Enterprise-Ready HPC Workload Management
Moab® HPC Suite – Enterprise Edition provides enterprise-ready HPC workload management that accelerates productivity, automates workload uptime, and consistently meets SLAs and business priorities for high performance computing systems and HPC cloud. It uses the battle-tested and patented Moab intelligence engine to automatically balance the complex, mission-critical workload priorities of enterprise HPC systems. Enterprise customers benefit from a single integrated product that brings together key enterprise HPC capabilities, implementation services, and 24×7 support. This speeds the realization of benefits from the HPC system for the business including:
- Higher job throughput
- Massive scalability for faster response and system expansion
- Optimum utilization of 90-99% on a consistent basis
- Fast, simple job submission and management to increase productivity
- Reduced cluster management complexity and support costs across heterogeneous systems
- Reduced job failures and auto-recovery from failures
- SLAs consistently met for improved user satisfaction
- Reduce power usage and costs by 10-30%
Moab HPC Suite – Enterprise Edition gets more results delivered faster from HPC resources at lower costs by accelerating overall system, user and administrator productivity. Moab provides the scalability, 90-99 percent utilization, and simple job submission required to maximize the productivity of enterprise HPC systems. Enterprise use cases and capabilities include:
- Massive multi-point scalability to accelerate job response and throughput, including high throughput computing
- Workload-optimized allocation policies and provisioning to get more results out of existing heterogeneous resources and reduce costs, including tailored topology-based allocation that speeds job processing up to 200%
- Unify workload management cross heterogeneous clusters to maximize resource availability and administration efficiency by managing them as one cluster
- Optimized, intelligent scheduling packs workloads and backfills around priority jobs and reservations while balancing SLAs to efficiently use all available resources
- Optimized scheduling and management of accelerators, both Intel® Xeon Phi™ and GPGPUs for jobs to maximize their utilization and effectiveness
- Simplified job submission and management with advanced job arrays, self-service portal, and templates
- Administrator dashboards and reporting tools reduce management complexity, time and costs
- Workload-aware auto-power management reduces energy use and costs by 10-30 percent
Job and resource failures in enterprise high performance computing systems lead to delayed results, missed organizational opportunities, and missed objectives. Moab HPC Suite – Enterprise Edition intelligently automates workload and resource uptime in the HPC system to ensure that workload completes successfully and reliably, avoiding these failures. Enterprises can benefit from:
- Intelligent resource placement to prevent job failures with granular resource modeling to meet workload requirements and avoid at-risk resources
- Auto-response to failures and events with configurable actions to pre-failure conditions, amber alerts, or other metrics and monitors
- Workload-aware future maintenance scheduling that helps maintain a stable HPC system without disrupting workload productivity
- Real-world expertise for fast time-to-value and system uptime with included implementation, training, and 24×7 support remote services
Moab HPC Suite – Enterprise Edition uses the powerful Moab intelligence engine to optimally schedule and dynamically adjust workload to consistently meet service level agreements (SLAs), guarantees, or business priorities. This automatically ensures that the right workloads are completed at the optimal times, taking into account the complex number of using departments, priorities and SLAs to be balanced. Moab provides:
- Usage accounting and budget enforcement that schedules resources and reports in line with resource sharing agreements and precise budgets (i.e. usage limits, usage reports, and dynamic fairshare policies)

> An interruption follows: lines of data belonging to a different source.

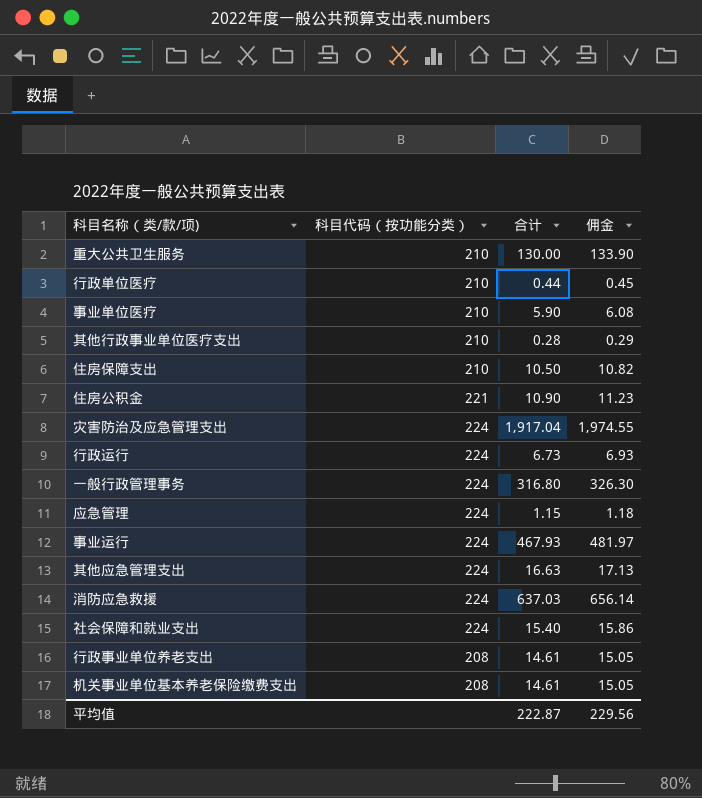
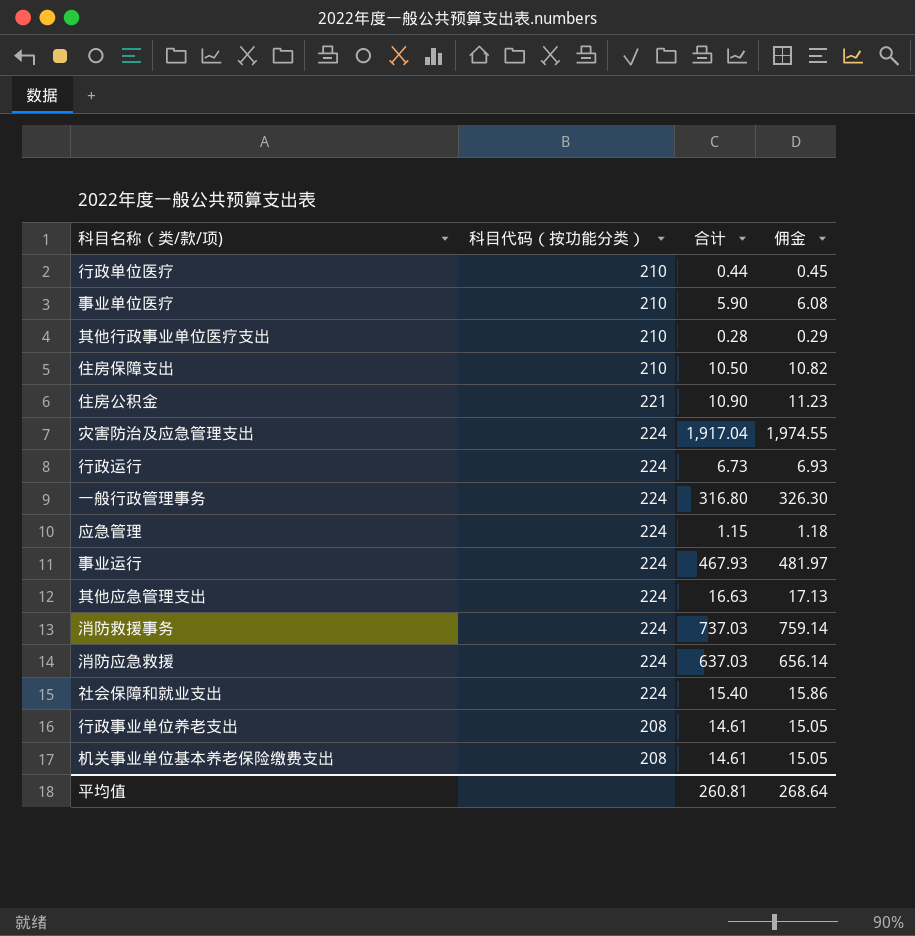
row 重大公共卫生服务: 210 | 130.00 | 133.90 -> none
row 消防救援事务: none -> 224 | 737.03 | 759.14
平均值 | 合计: 222.87 -> 260.81
平均值 | 佣金: 229.56 -> 268.64

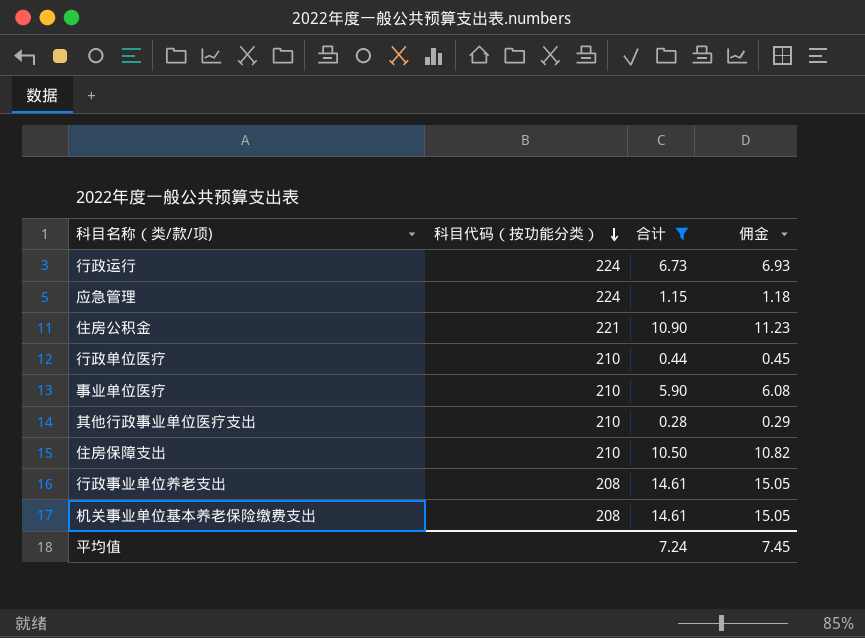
filter: none -> 合计 <= 14.61
row order: none -> 科目代码（按功能分类） descending
平均值 | 合计: 260.81 -> 7.24
平均值 | 佣金: 268.64 -> 7.45

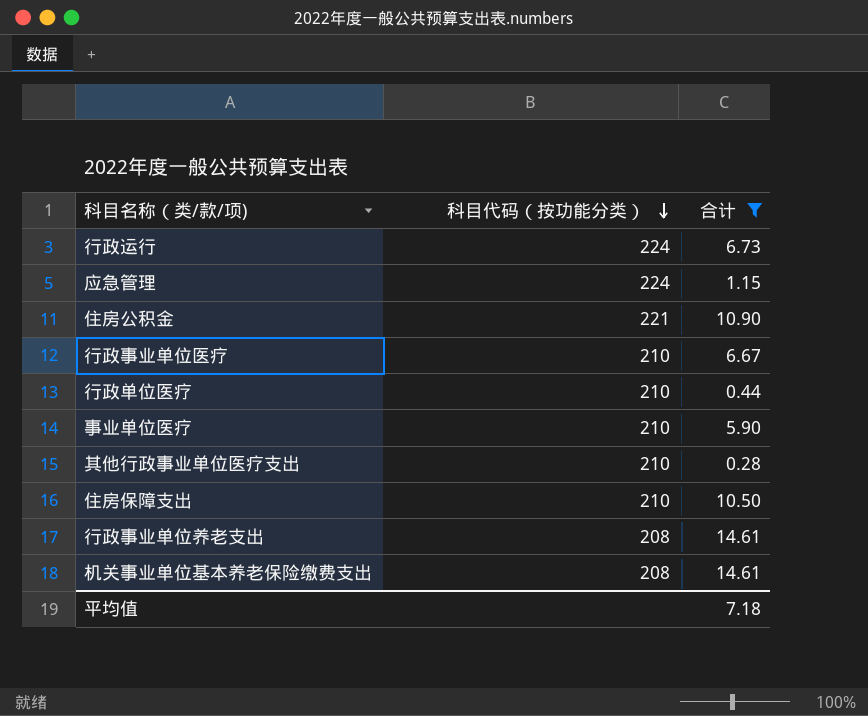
column 佣金 | formula: [合计] * 1.03 -> none
row 行政事业单位医疗: none -> 210 | 6.67
平均值 | 合计: 7.24 -> 7.18

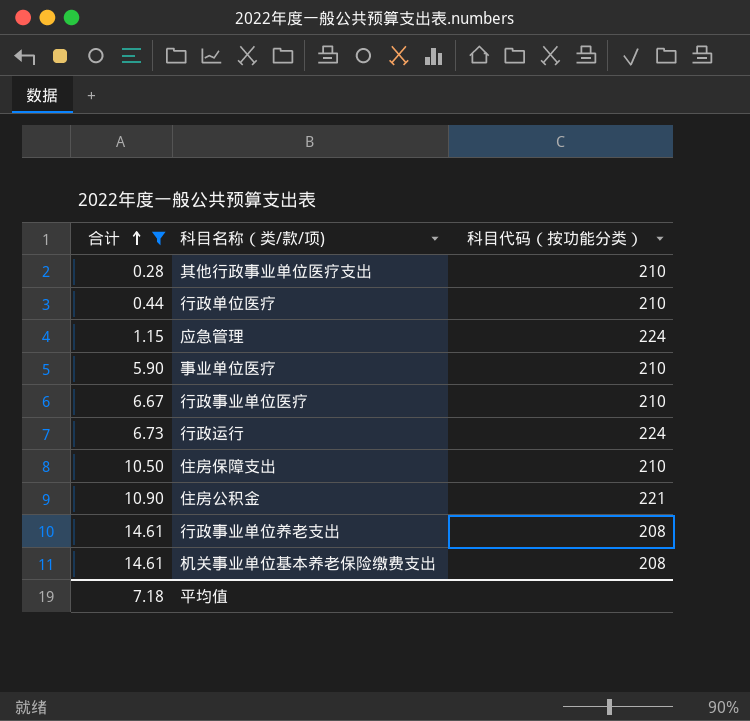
row order: 科目代码（按功能分类） descending -> 合计 ascending
column 合计 | position: 3 -> 1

- SLA and priority polices that make sure the highest priority workloads are processed first (i.e. Quality of Service , hierarchical priority weighting)
- Continuous plus future scheduling that ensures priorities and guarantees are proactively met as conditions and workload changes (i.e. future reservations, pre-emption, etc.)
The benefits of a traditional HPC environment can be extended to more efficiently manage and meet workload demand with the multi-cluster grid and HPC cloud management capabilities in Moab HPC Suite – Enterprise Edition. It allows you to:
- Self-service job submission portal enables users to easily submit and track HPC cloud jobs at any time from any location with little training required
- Pay-for-use showback or chargeback so actual resource usage is tracked with flexible chargeback rates reporting by user, department, cost center, or cluster
- On-demand workload-optimized node provisioning dynamically provisions nodes based on policies, to better meet workload needs.
- Manage and share workload across multiple remote clusters to meet growing workload demand or surges by adding on the Moab HPC Suite – Grid Option.
Managing the World’s Top Systems, Ready to Manage Yours
Moab manages the world’s largest, most scale-intensive and complex high performance computing environments in the world including many of the most capable systems on the Top500 list and the most innovative HPC research sites and commercial HPC systems. Adaptive Computing is also the largest supplier of HPC job/workload management software to HPC sites today with over 36% of HPC sites* using our commercial and open source job/workload management software. So you know it is battle-tested and ready to efficiently and intelligently manage the complexities of your environment.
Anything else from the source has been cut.